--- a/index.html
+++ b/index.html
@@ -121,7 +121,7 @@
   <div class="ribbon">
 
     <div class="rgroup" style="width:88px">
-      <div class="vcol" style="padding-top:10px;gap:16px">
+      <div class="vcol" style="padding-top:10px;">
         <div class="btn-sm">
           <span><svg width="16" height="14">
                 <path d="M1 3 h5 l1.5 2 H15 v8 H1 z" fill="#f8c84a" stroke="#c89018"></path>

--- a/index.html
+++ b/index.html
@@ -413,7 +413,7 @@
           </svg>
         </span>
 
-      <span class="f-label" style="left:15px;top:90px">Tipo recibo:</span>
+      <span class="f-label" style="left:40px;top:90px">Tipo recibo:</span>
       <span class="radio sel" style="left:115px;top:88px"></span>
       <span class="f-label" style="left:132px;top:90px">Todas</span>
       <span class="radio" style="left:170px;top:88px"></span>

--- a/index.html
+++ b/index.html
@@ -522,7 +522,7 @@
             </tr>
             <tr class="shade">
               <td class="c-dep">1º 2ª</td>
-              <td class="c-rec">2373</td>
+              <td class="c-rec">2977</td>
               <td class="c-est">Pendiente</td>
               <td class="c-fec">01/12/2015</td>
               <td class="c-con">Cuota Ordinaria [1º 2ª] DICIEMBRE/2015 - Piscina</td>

---

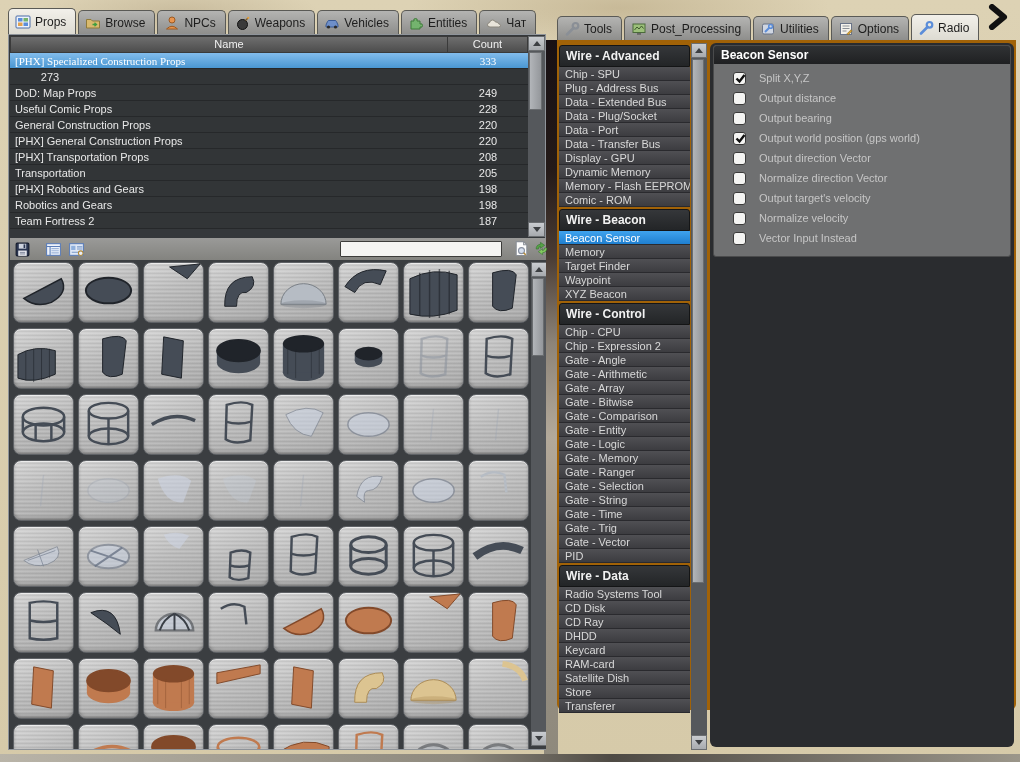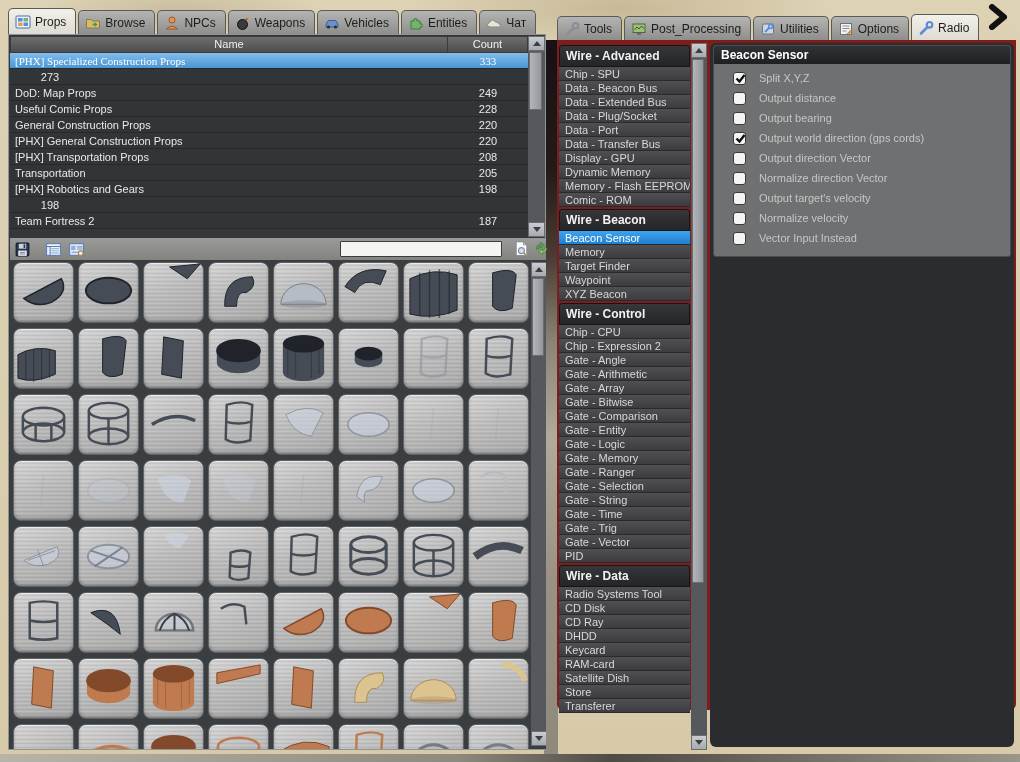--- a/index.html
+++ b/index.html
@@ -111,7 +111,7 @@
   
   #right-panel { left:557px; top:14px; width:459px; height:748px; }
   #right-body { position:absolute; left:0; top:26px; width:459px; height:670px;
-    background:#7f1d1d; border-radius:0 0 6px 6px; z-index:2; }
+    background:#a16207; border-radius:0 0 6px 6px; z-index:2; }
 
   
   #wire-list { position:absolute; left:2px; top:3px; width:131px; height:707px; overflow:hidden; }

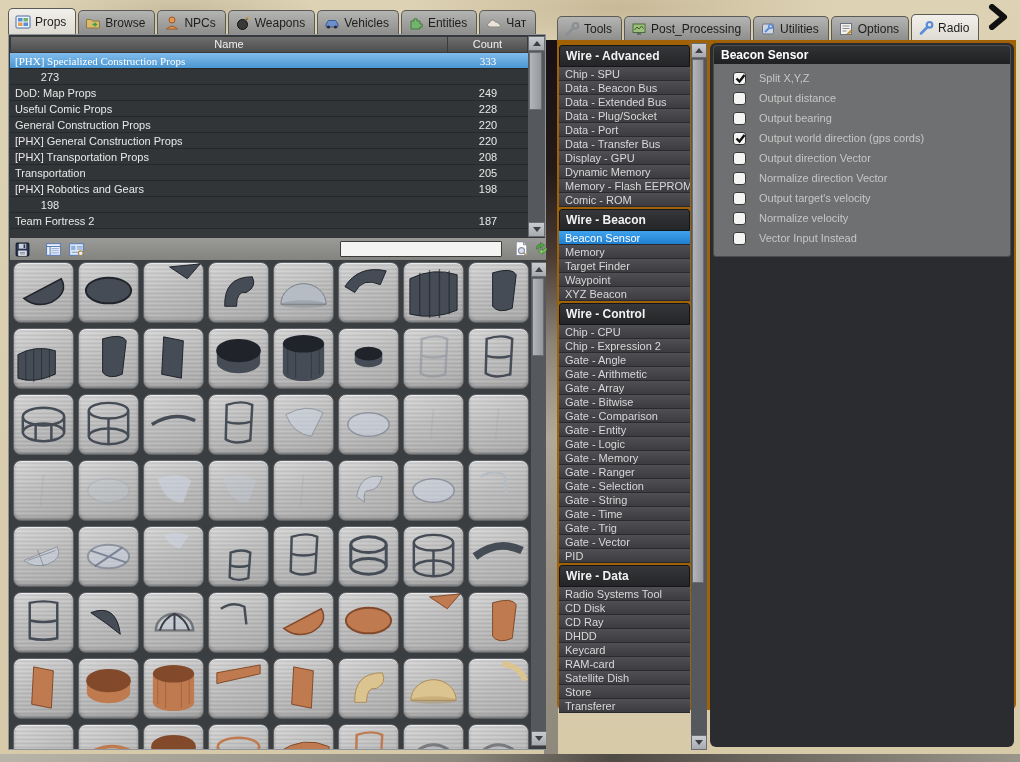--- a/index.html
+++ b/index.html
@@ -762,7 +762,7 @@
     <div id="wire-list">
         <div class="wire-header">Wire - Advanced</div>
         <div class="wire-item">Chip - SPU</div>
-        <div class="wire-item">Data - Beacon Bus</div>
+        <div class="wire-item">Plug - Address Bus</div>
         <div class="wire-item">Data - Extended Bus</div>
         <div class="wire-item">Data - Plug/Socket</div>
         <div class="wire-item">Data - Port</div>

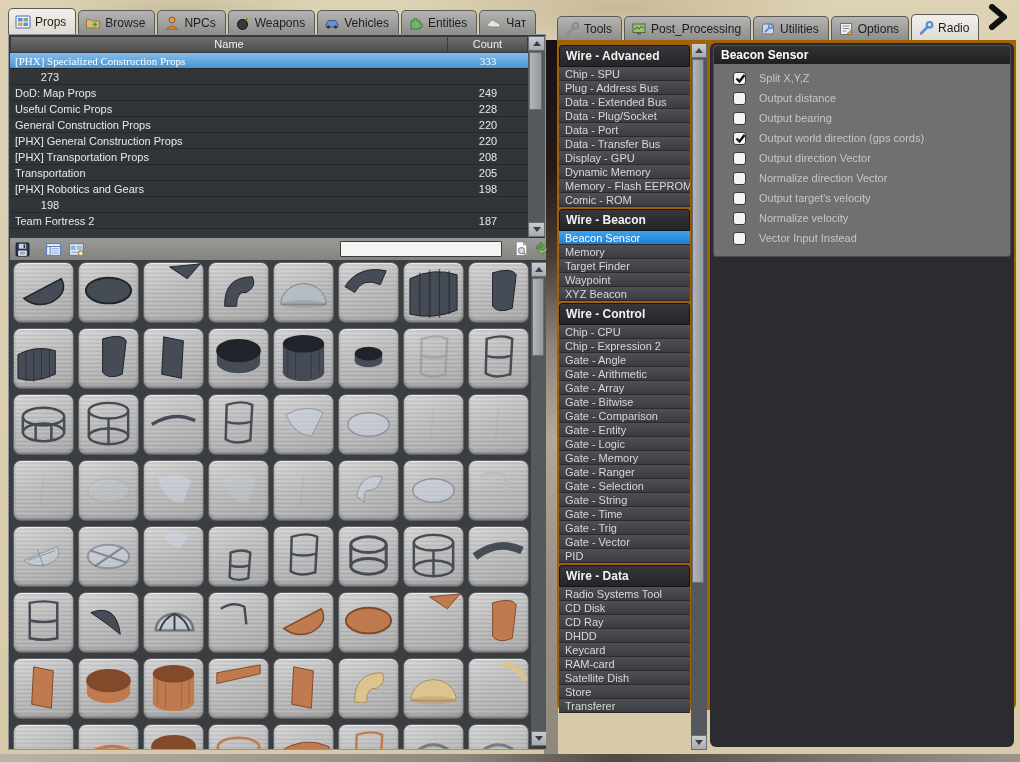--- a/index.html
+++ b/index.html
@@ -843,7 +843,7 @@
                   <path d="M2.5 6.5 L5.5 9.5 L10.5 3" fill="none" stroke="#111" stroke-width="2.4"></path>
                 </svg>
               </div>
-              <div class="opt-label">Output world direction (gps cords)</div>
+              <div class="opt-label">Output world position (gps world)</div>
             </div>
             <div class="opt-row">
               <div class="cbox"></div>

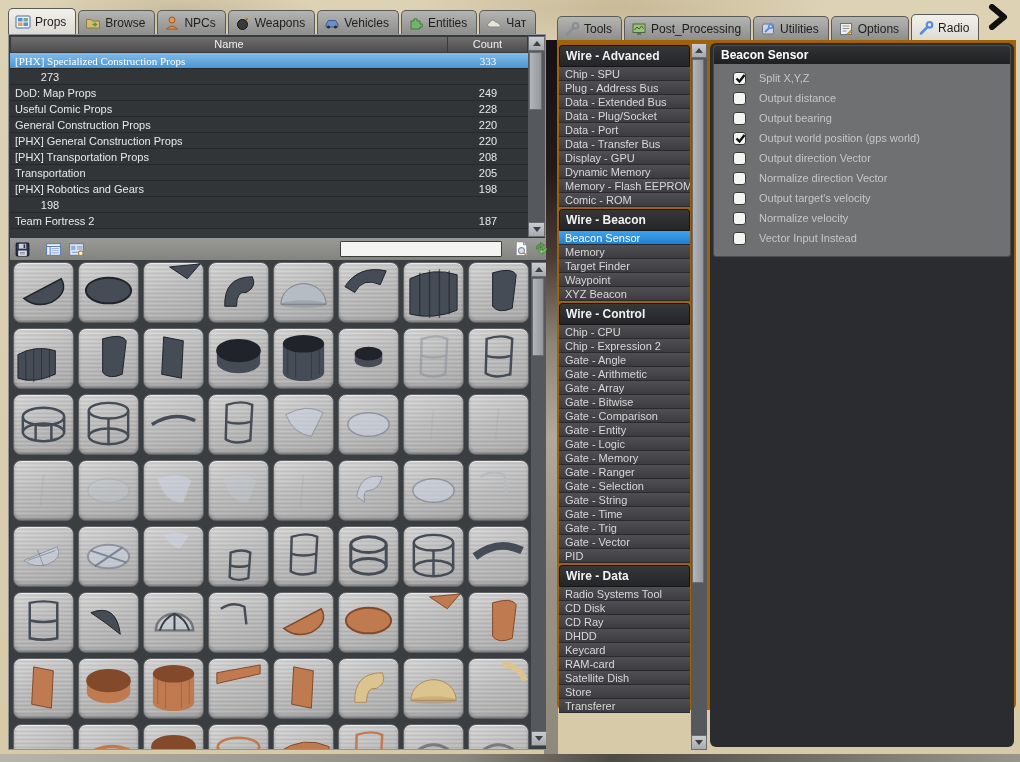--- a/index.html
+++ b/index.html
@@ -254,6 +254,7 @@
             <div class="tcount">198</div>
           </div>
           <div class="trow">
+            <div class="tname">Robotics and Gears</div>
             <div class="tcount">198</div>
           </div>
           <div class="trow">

[Exercise aim]: Show the lines in the entries above that include the string "radius".

[Written solution]:
-    background:#7f1d1d; border-radius:0 0 6px 6px; z-index:2; }
+    background:#a16207; border-radius:0 0 6px 6px; z-index:2; }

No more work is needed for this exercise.